NSE: https://www.iasgyan.in/daily-current-affairs/national-stock-exchange

About the Index

  • Nifty REITs and InvITs index aim to track the performance of REITs and InvITs that are publicly listed and traded on the NSE.
  • The weights of securities within the index are based on their free-float market capitalization subject to a security cap of 33% each. The average weight of top 3 securities is capped at 72%.
  • The Nifty REITs and InvITs Index has a base date of July 1, 2019, and a base value of 1,000. The index will be reviewed and rebalanced on a quarterly basis.
  • The launch of the Nifty REITs and InvITs Index aligns with NSE’s vision to provide market representative benchmarks for different asset classes.
  • It will track the performance of publicly listed REITs and InvITs and act as a benchmark for active funds. 

What is Free-Float Market Capitalisation?

Market capitalisation is the measure of a company’s outstanding shares multiplied by the price of each share. For instance, a company with 25000 outstanding shares at Rs. 40 each will have a market cap of Rs. 10 lakh. The size of market capitalisation for a company enables its categorisation into small-cap, mid-cap and large-cap classes. However, free-float market capitalisation is a different concept altogether.

In standard market capitalisation, the calculation involves determining the total number of outstanding shares, including both public and privately owned ones. However, in free-float market cap method, the valuation of a company relies only on the outstanding shares held publicly.

This share number is then multiplied with the price for each share. In this entire calculation, privately-owned shares are excluded. Therefore, shares owned by trusts, government bodies and promoters are ignored. This also indicates that the value of a free-float market capitalisation would always be lower than the company’s actual market capitalisation value.

Free-float market capitalisation is also known as float-adjusted capitalisation.

Example:

The National Thermal Power Corporation has 120000 outstanding shares, out of which 30000 are publicly owned. The remaining 90000 shares are held by different government entities. The price of each share is Rs. 90.

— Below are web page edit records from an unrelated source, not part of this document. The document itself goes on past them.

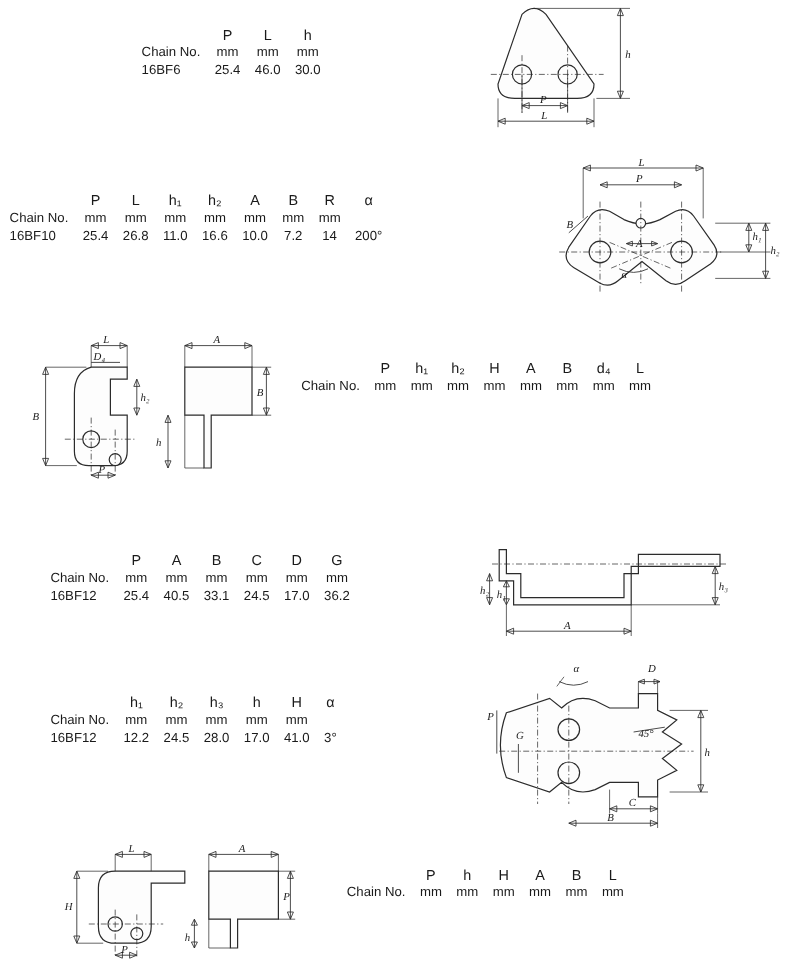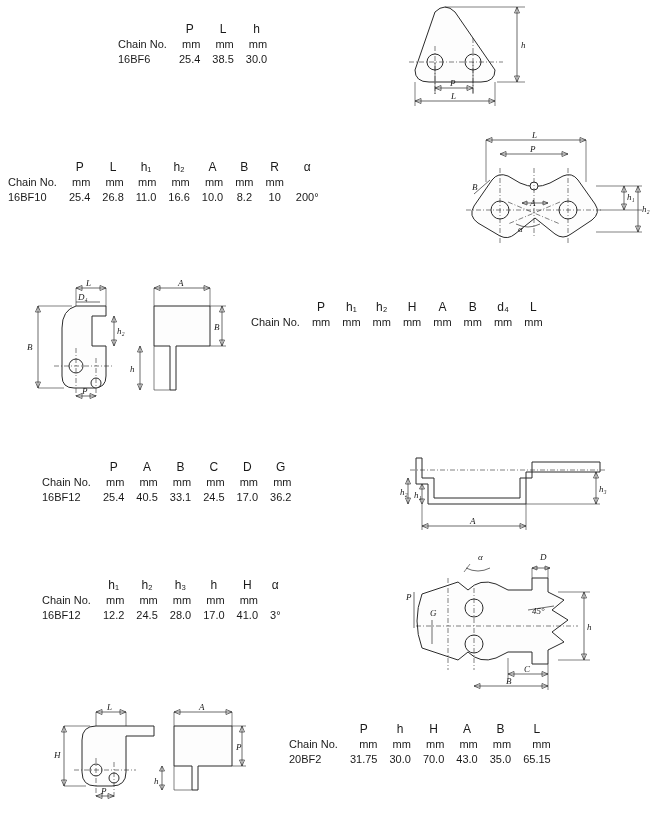--- a/index.html
+++ b/index.html
@@ -24,7 +24,7 @@
     font-size:11px;
   }
   table.spec tr.hdr td{font-size:12px;}
-  table.spec tr.units td{font-size:11px;text-align:right;}
+  table.spec tr.units td{font-size:11px;}
   svg{display:block;overflow:visible;}
   .dl{stroke:#2b2b2b;stroke-width:0.7;fill:none;}
   .thin{stroke:#2b2b2b;stroke-width:0.6;fill:none;}

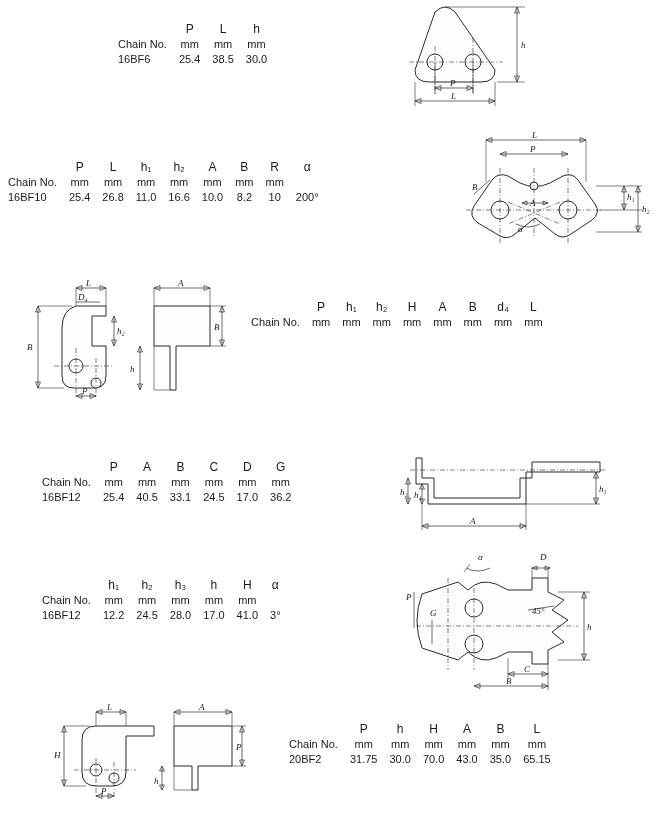--- a/index.html
+++ b/index.html
@@ -53,7 +53,7 @@
     <tr>
       <td class="rowlabel">16BF6</td>
       <td>25.4</td>
-      <td>38.5</td>
+      <td>46.0</td>
       <td>30.0</td>
     </tr>
   </tbody>

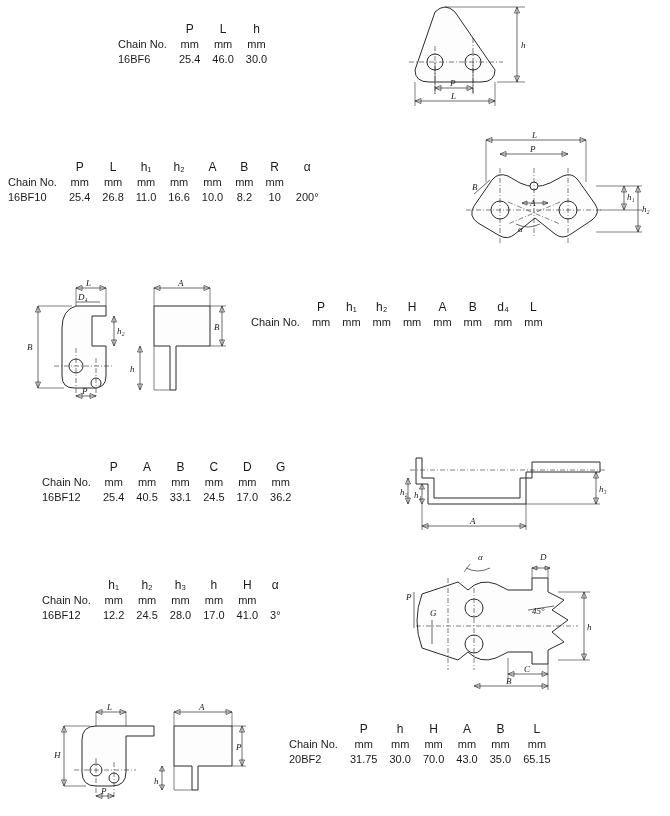--- a/index.html
+++ b/index.html
@@ -124,7 +124,7 @@
       <td>11.0</td>
       <td>16.6</td>
       <td>10.0</td>
-      <td>8.2</td>
+      <td>7.2</td>
       <td>10</td>
       <td>200°</td>
     </tr>

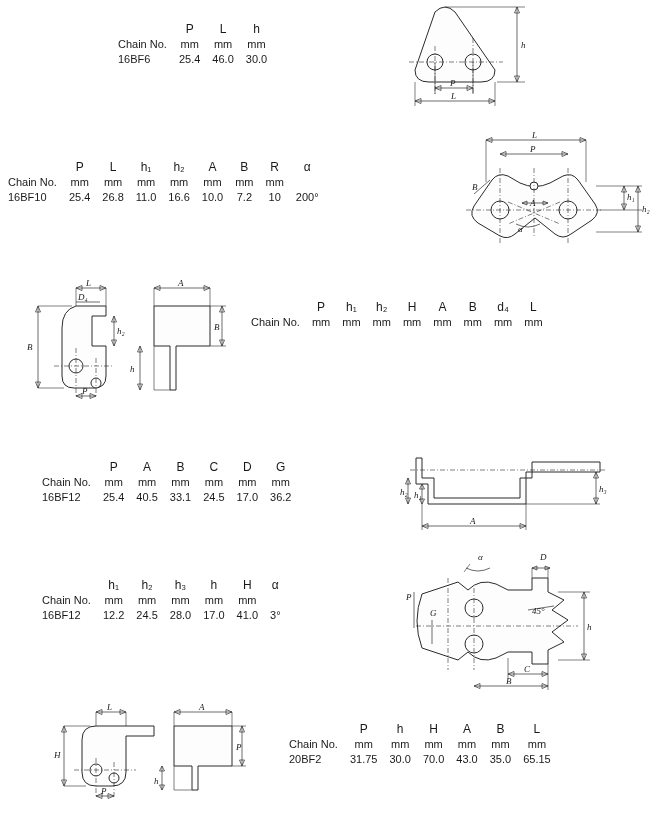--- a/index.html
+++ b/index.html
@@ -125,7 +125,7 @@
       <td>16.6</td>
       <td>10.0</td>
       <td>7.2</td>
-      <td>10</td>
+      <td>14</td>
       <td>200°</td>
     </tr>
   </tbody>

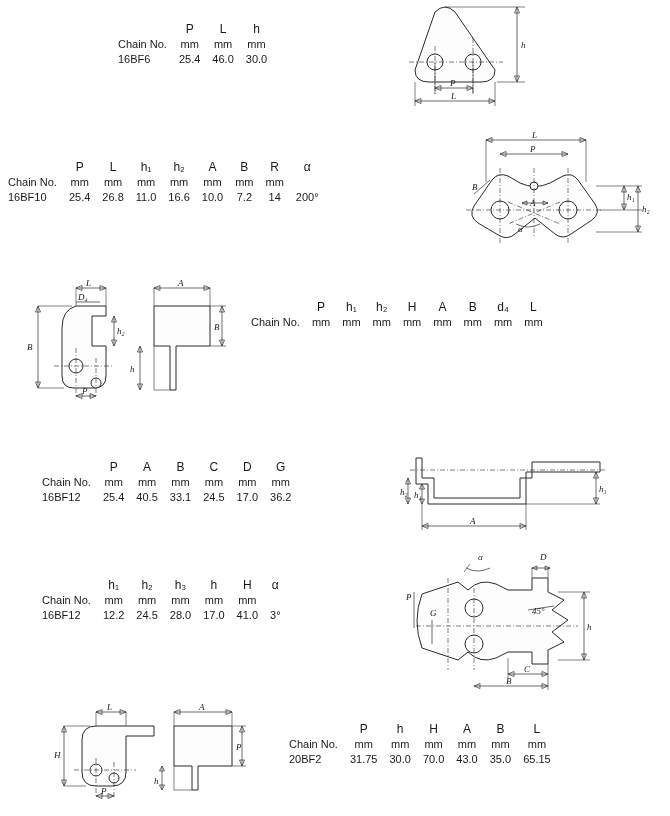--- a/index.html
+++ b/index.html
@@ -497,15 +497,6 @@
       <td>mm</td>
       <td>mm</td>
     </tr>
-    <tr>
-      <td class="rowlabel">20BF2</td>
-      <td>31.75</td>
-      <td>30.0</td>
-      <td>70.0</td>
-      <td>43.0</td>
-      <td>35.0</td>
-      <td>65.15</td>
-    </tr>
   </tbody>
     </table>
 </div>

From this information, one can derive the market cap and the free-float market cap of the company.

Market capitalisation –

120000 x 90 = Rs. 10800000

Free-float market capitalisation –

30000 x 90 = Rs. 2700000.

Advantages of Using Free-Float Market Capitalisation

Free-float market cap method of evaluating an index is preferred for the following reasons –

Presents a practical picture

Total market capitalisation method considers both the shares currently available, as well as those presently locked-in. Nonetheless, the free-float system only considers the number of shares that are currently available in the market for trading. Thus, this process is a more useful metric when it comes to judging the true picture of an enterprise.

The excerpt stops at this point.